La photographie contemporaine occupe une place importante dans le questionnement sur la représentation des espaces urbains et naturels. Sophie Ristelhueber poursuit une réflexion sur le territoire et son histoire au travers d’une approche singulière des ruines et des traces laissées par l’homme dans le paysage.
Recensé : Sophie Ristelhueber, exposition personnelle, Galerie Jérôme Poggi, 2 rue Beaubourg, 75004 Paris, 5 novembre–10 décembre 2016

Photographe à son corps défendant, façonnée par la littérature et par la musique, Sophie Ristelhueber est une artiste qui explore l’ambivalence des images. Dans ses photographies, fabriquées ou non, l’apparente banalité porte en elle une interrogation radicale sur la matérialité et la représentation. L’exposition montre des photographies tirées en 2016 mais prises à des époques différentes et dans des lieux différents au cours des 30 dernières années, brouillant leur actualité apparente.

Les traces de la guerre

L’exposition photographique de Sophie Ristelhueber s’interroge sur la destruction à travers les traces de la guerre ou des catastrophes naturelles. Son propos n’est ni la dénonciation ni le pathos ; il invite à réfléchir sur ce qui résiste du désastre, à partir d’une dizaine de photographies. Les traces, sutures, cicatrices sur les corps et les territoires structurent son œuvre. Et ses photographies révèlent la douleur, enfouie sous la chair ou dans le paysage. Pour la plupart de ses séries photographiques, Sophie Ristelhueber arpente des pays en guerre ou des lieux de catastrophes pendant ou immédiatement après des événements destructeurs tels que la guerre civile (Beyrouth, 1984), un tremblement de terre (Arménie, 1989), la guerre du Golfe (Fait, 1992), les conflits balkaniques (Every One, 1994 et La Campagne, 1997), le 11‑Septembre (L’Air est à tout le monde, II, III, IV, 2000, 2001, 2002), jusqu’aux conflits plus récents (Dead Set, 2000, et Irak, 2001). Elle fait œuvre photographique sur le réel, sa démarche n’est pas celle d’un reporter même si elle semble s’y apparenter. Son travail n’a pas de visée documentaire ; il est par essence artistique. Bien qu’engagée physiquement sur des terrains parfois dangereux, elle n’a pas pour but de prendre des risques, mais de mener à bien un travail artistique.

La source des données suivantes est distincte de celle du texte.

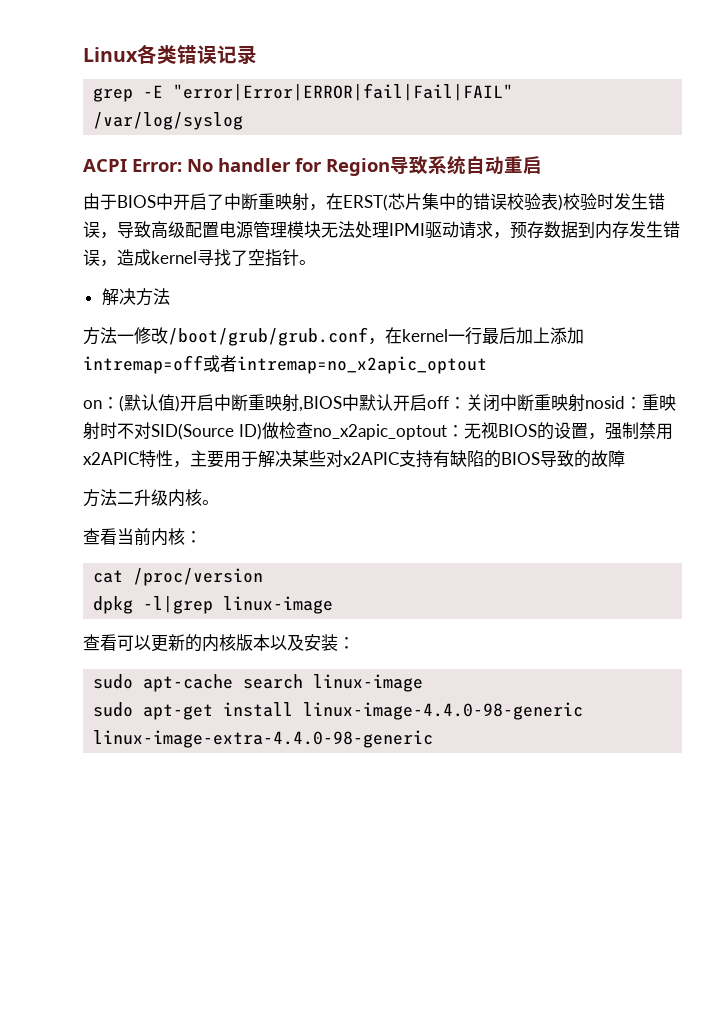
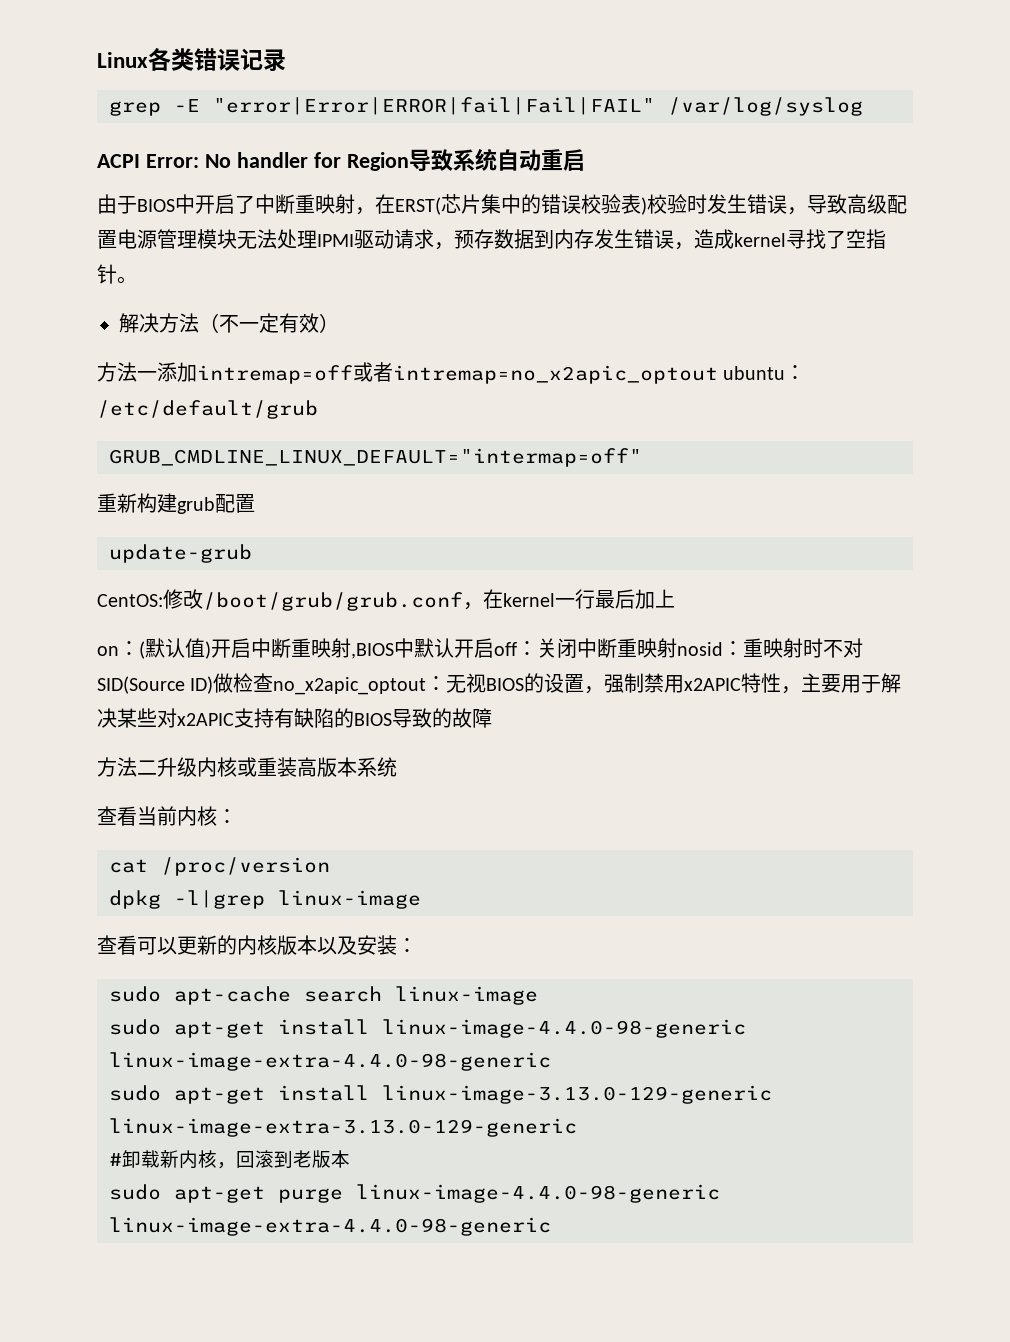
[83,327,134,345] // 方法一 -> [199,313,339,333] [97,362,806,384] [97,400,318,419] [109,448,642,467] [97,493,255,514] [109,544,252,563] [97,594,163,607] （不一定有效） // 方法一添加intremap=off或者intremap=no_x2apic_optout ubuntu：/etc/default/grub // GRUB_CMDLINE_LINUX_DEFAULT="intermap=off" // 重新构建grub配置 // update-grub // CentOS:
[550,327,584,344] [83,355,487,374] 添加intremap=off或者intremap=no_x2apic_optout -> (675, 598) none
[202,500,219,505] 。 -> [237,757,397,777] 或重装高版本系统
(434, 739) none -> [109,1085,772,1104] [109,1118,577,1137] [109,1150,350,1169] [109,1184,720,1203] [109,1217,551,1236] // sudo apt-get install linux-image-3.13.0-129-generic linux-image-extra-3.13.0-129-generic // #卸载新内核，回滚到老版本 // sudo apt-get purge linux-image-4.4.0-98-generic linux-image-extra-4.4.0-98-generic

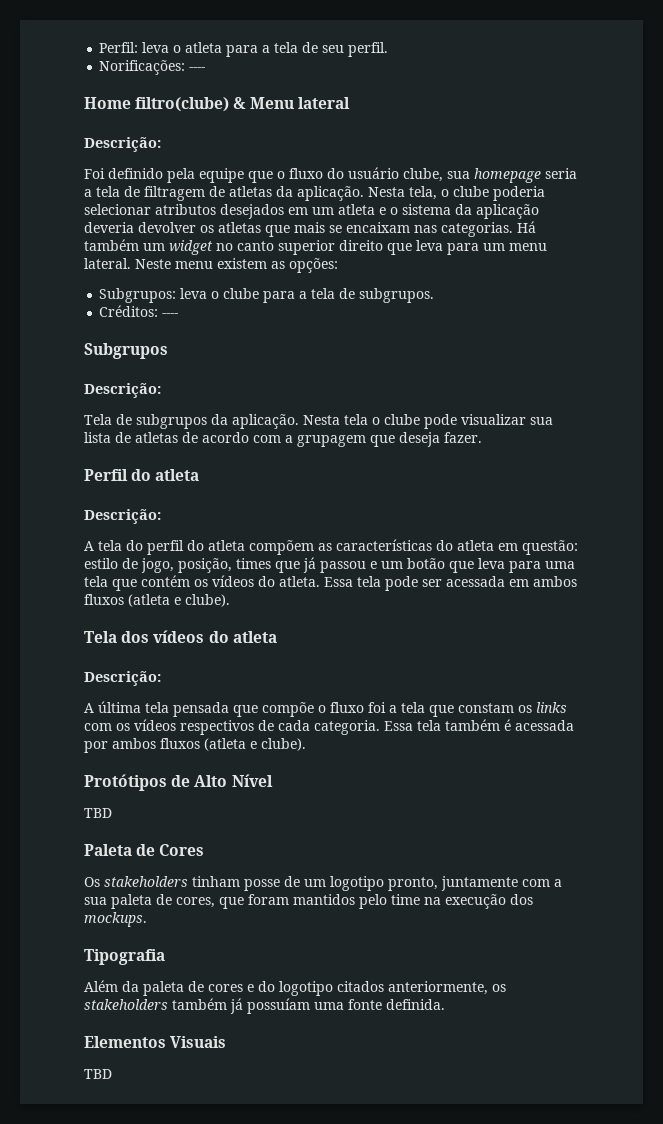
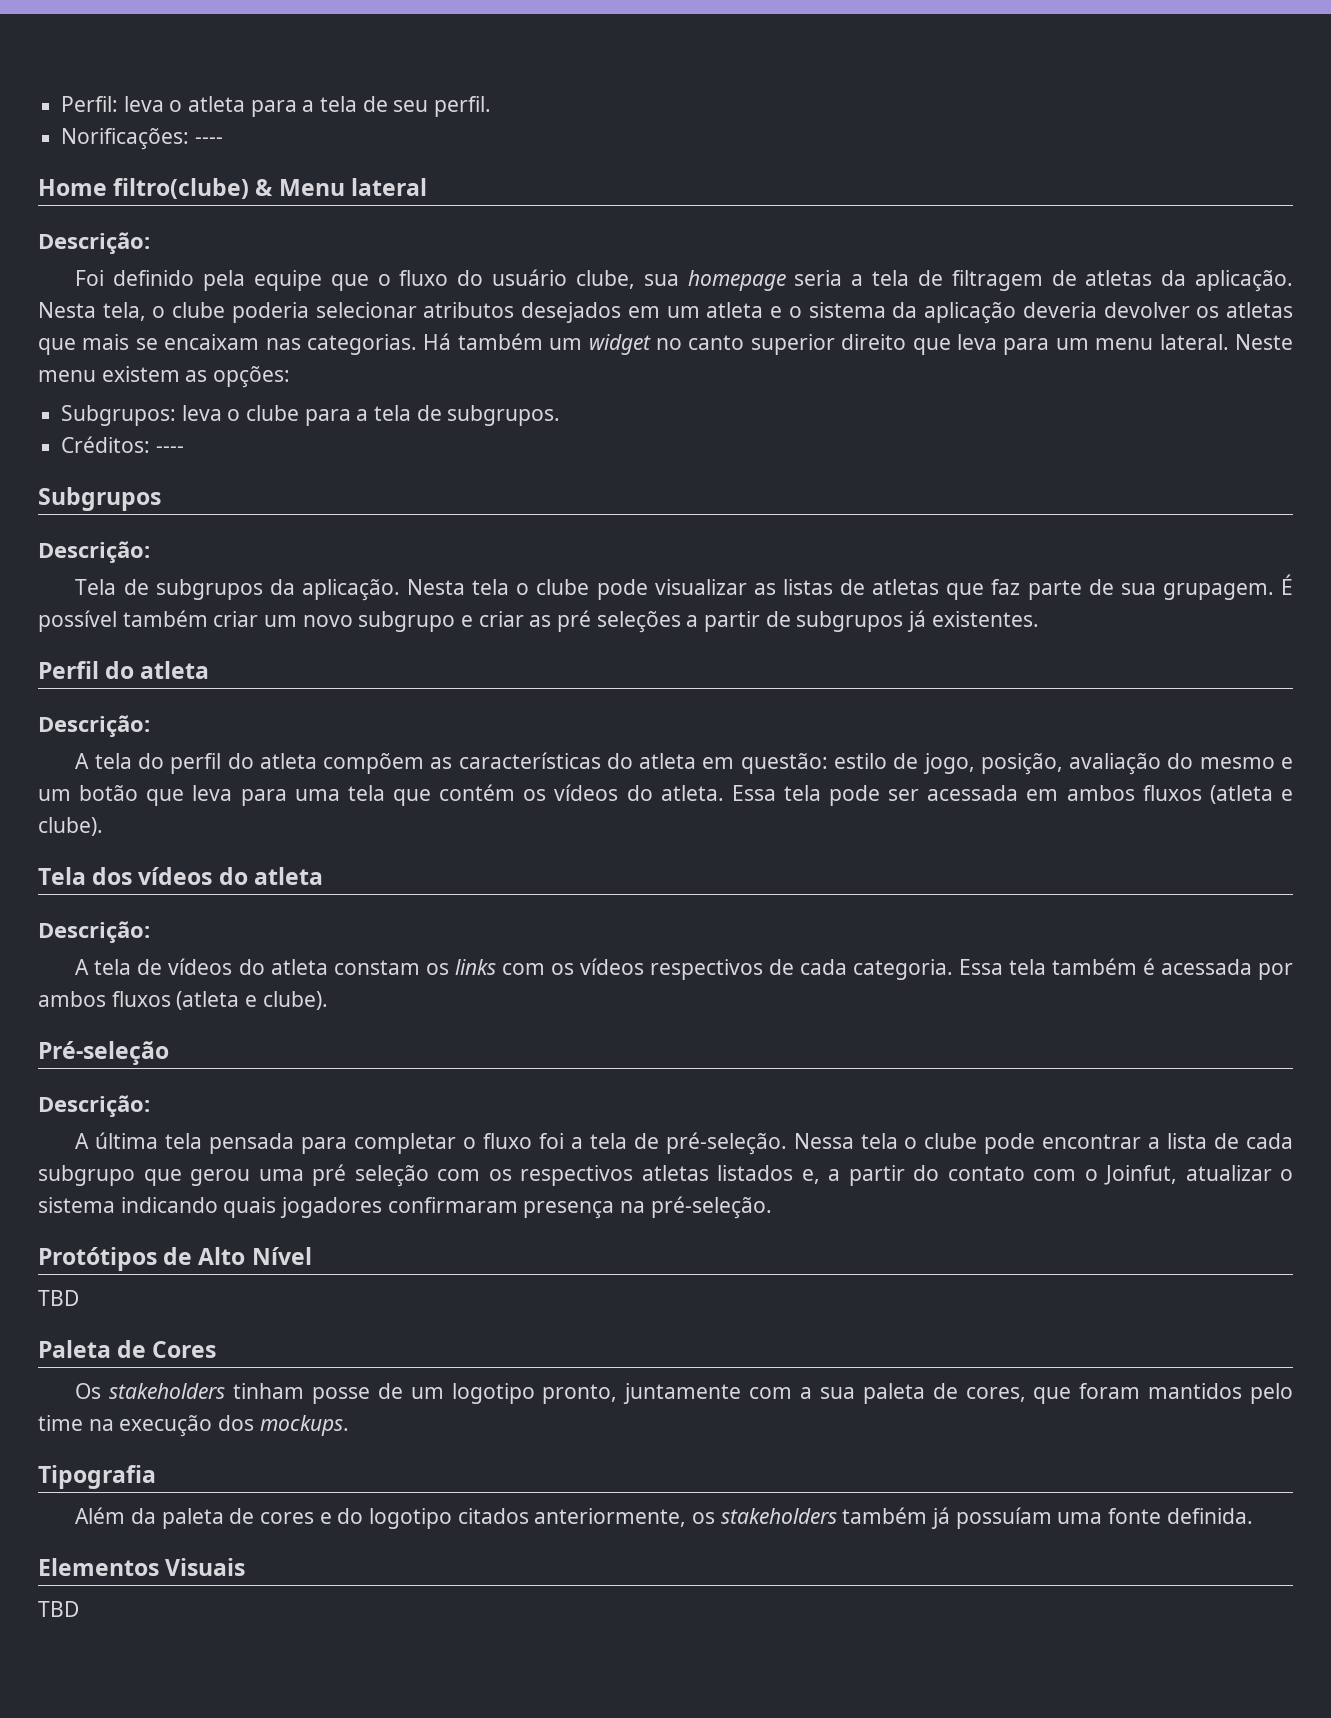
[530,417,553,425] [84,432,482,447] sua lista de atletas de acordo com a grupagem que deseja fazer. -> [753,574,1294,600] [38,610,1039,633] as listas de atletas que faz parte de sua grupagem. É possível também criar um novo subgrupo e criar as pré seleções a partir de subgrupos já existentes.
[236,557,366,573] times que já passou -> [1069,753,1275,775] avaliação do mesmo
[98,701,454,717] última tela pensada que compõe o fluxo foi a tela que -> [94,958,328,975] tela de vídeos do atleta
(306, 744) none -> [38,1041,169,1065] [38,1095,150,1117] [75,1132,1294,1155] [38,1164,1293,1187] [38,1196,772,1219] // Pré-seleção // Descrição: // A última tela pensada para completar o fluxo foi a tela de pré-seleção. Nessa tela o clube pode encontrar a lista de cada subgrupo que gerou uma pré seleção com os respectivos atletas listados e, a partir do contato com o Joinfut, atualizar o sistema indicando quais jogadores confirmaram presença na pré-seleção.

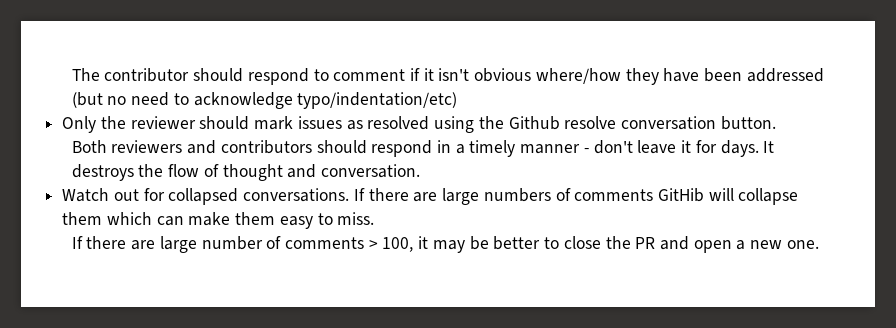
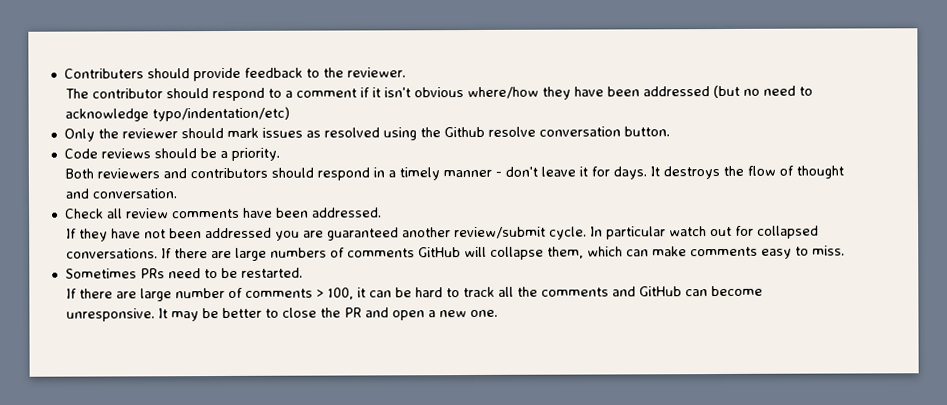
(71, 74) none -> [63,67,406,82] Contributers should provide feedback to the reviewer. //
(329, 75) none -> [284,90,293,98] a
(776, 123) none -> [63,147,280,161] // Code reviews should be a priority.
[62,188,110,202] Watch -> [64,207,382,219] [65,226,707,242] Check all review comments have been addressed. // If they have not been addressed you are guaranteed another review/submit cycle. In particular watch
[657,188,704,202] GitHib -> [417,247,461,258] GitHub
[62,212,103,225] them -> [546,246,584,259] them,
[235,212,276,225] them -> [689,246,758,257] comments
(375, 218) none -> [64,267,303,279] // Sometimes PRs need to be restarted.
(429, 242) none -> [368,285,763,298] [65,308,168,322] can be hard to track all the comments and GitHub can become unresponsive. It

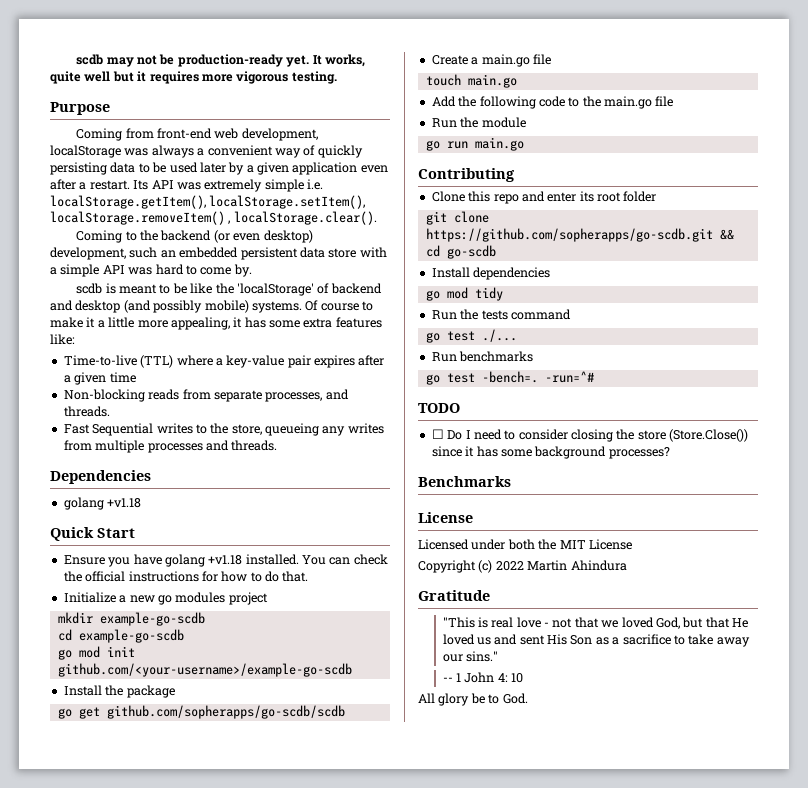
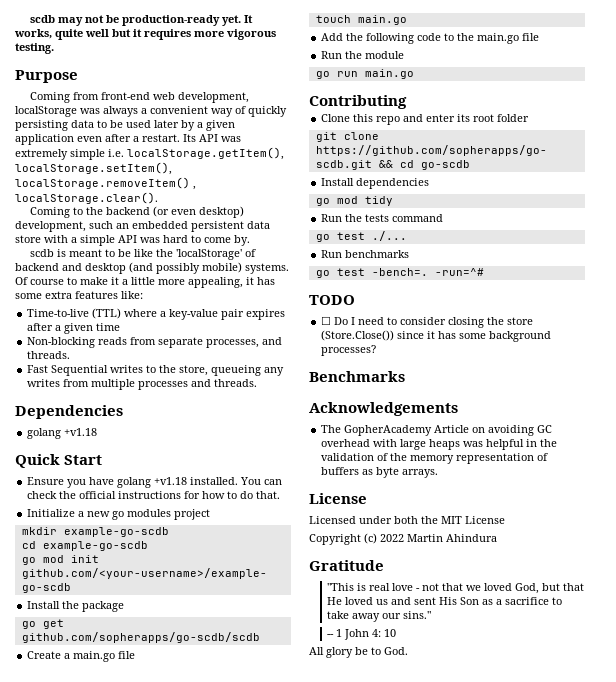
(511, 481) none -> [309,402,458,416] [321,425,553,436] [321,439,558,450] [321,453,549,464] [321,467,439,478] // Acknowledgements // The GopherAcademy Article on avoiding GC overhead with large heaps was helpful in the validation of the memory representation of buffers as byte arrays.

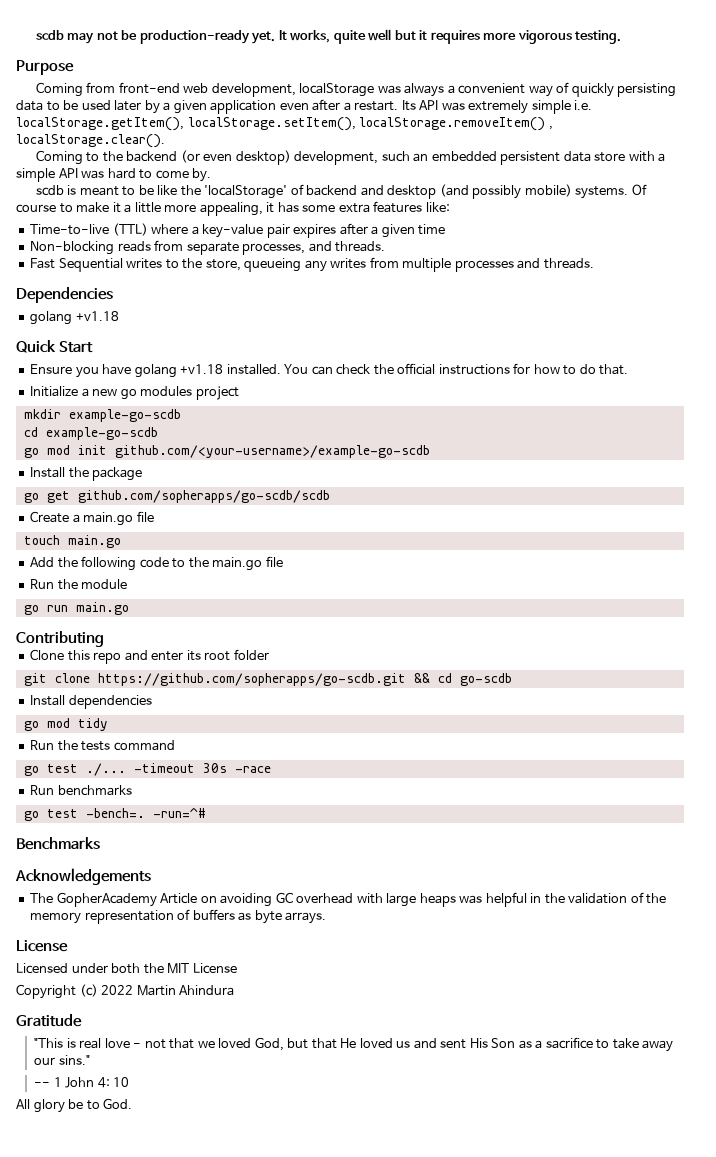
(407, 236) none -> [133,763,271,773] -timeout 30s -race
[309,295,355,305] [321,316,534,328] [321,330,552,342] [321,345,377,356] // TODO // ☐ Do I need to consider closing the store (Store.Close()) since it has some background processes? -> (206, 813) none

Le travail de Sophie Ristelhueber sur la ruine commence en 1982, quand, tourmentée par l’actualité, elle se rend à Beyrouth. Selon ses termes, « ce qu’il faut faire, c’est un travail sur la ville en ruine, la ville contemporaine en ruine » (Grenier 2010, p. 35). Son but est de montrer des immeubles ordinaires dans le contexte extraordinaire de la ruine. Trois photographies montrées dans l’exposition isolent en noir et blanc des surfaces criblées de balles, tordues, pulvérisées (figure 1). Si elles représentent le musée de Beyrouth, l’exposition ne l’explicite pas et elles sont intitulées Sans titre. Le cadre rapproché opère volontairement une décontextualisation de l’image : l’attention aux traces matérielles ne se cantonne pas à l’anecdote, mais invite à une interprétation plus abstraite et conceptuelle. Ce sont des images « en creux » (Bertho 2008), qui montrent la guerre par un détail, des impacts de balles, un rideau de fer déformé. Des petits bouts de tissus déchirés sur un mur évoquent, eux aussi, la fragilité de la vie (figure 2). La photo n’aurait toutefois peut-être pas la même force sans sa légende (Ramallah) : le texte crée ici un effet de tension en situant l’image dans l’espace, tout en ne s’affranchissant pas de la portée plus conceptuelle et universelle donnée par le cadre serré.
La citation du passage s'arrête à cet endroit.